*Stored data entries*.

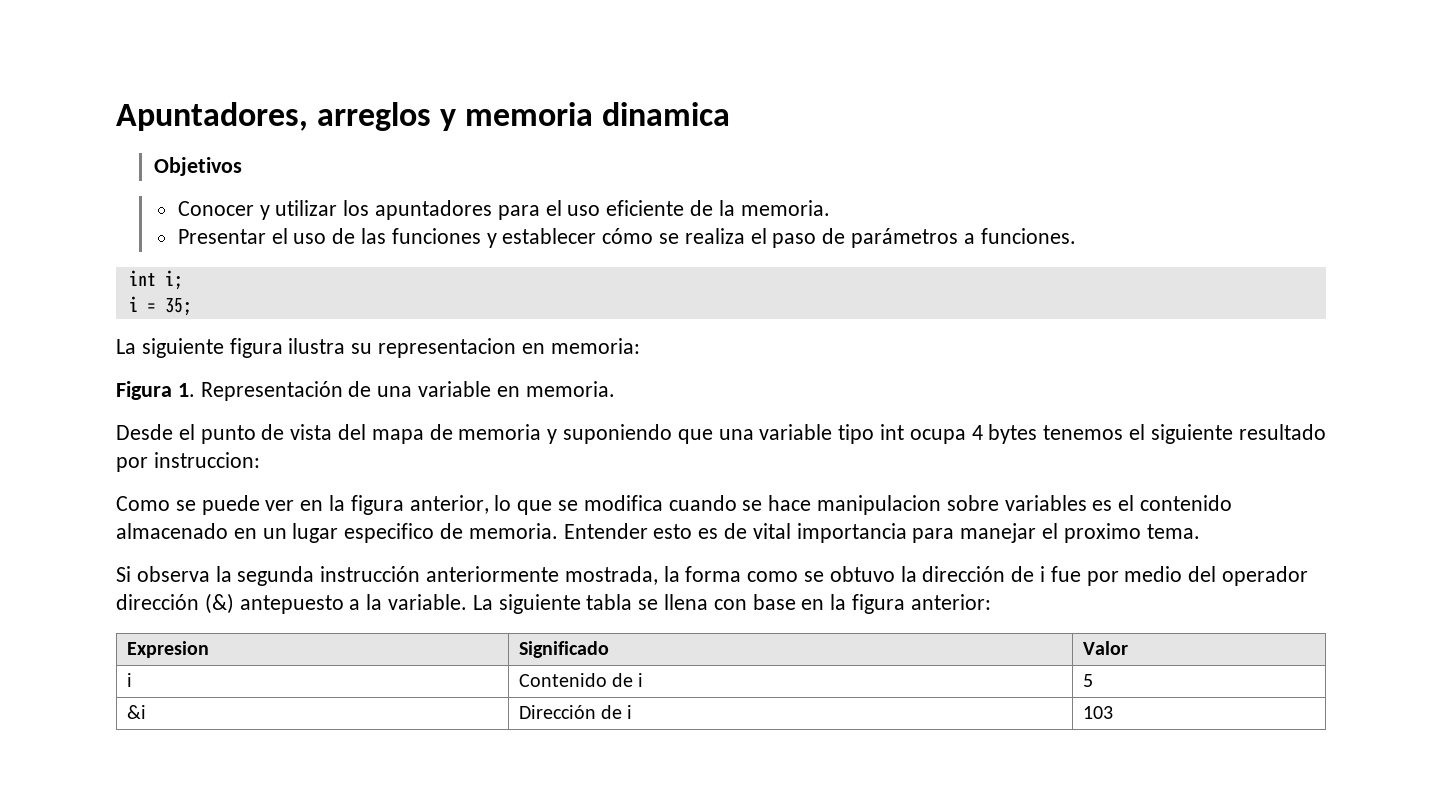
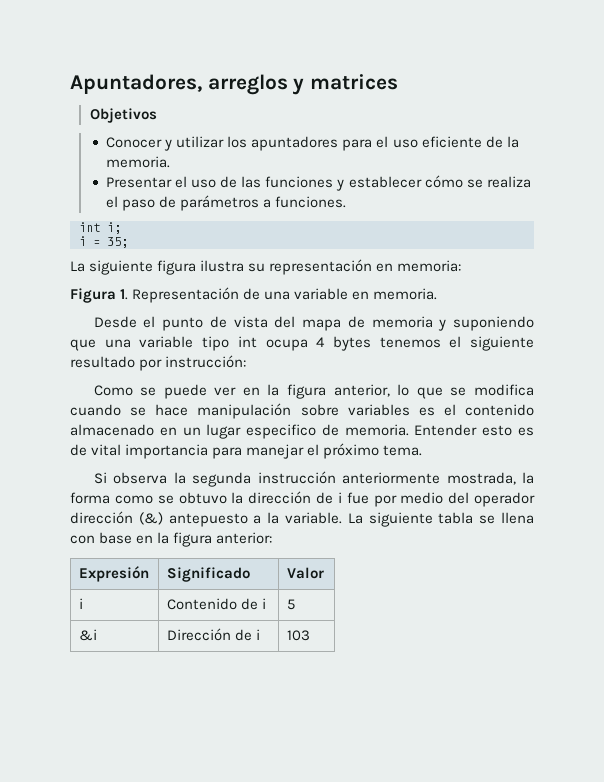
[465,102,731,126] memoria dinamica -> [310,74,399,90] matrices
[378,338,517,358] representacion -> [269,259,373,275] representación
[153,452,260,468] instruccion: -> [165,355,247,368] instrucción:
[817,495,942,515] manipulacion -> [197,403,292,419] manipulación
[1063,523,1141,543] proximo -> [323,443,380,459] próximo
[126,641,209,658] Expresion -> [78,566,149,582] Expresión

*Directions*.
Without any pictures, output the entries above exactly as they appear.

*Result*.
[465,102,731,126] memoria dinamica -> [310,74,399,90] matrices
[378,338,517,358] representacion -> [269,259,373,275] representación
[153,452,260,468] instruccion: -> [165,355,247,368] instrucción:
[817,495,942,515] manipulacion -> [197,403,292,419] manipulación
[1063,523,1141,543] proximo -> [323,443,380,459] próximo
[126,641,209,658] Expresion -> [78,566,149,582] Expresión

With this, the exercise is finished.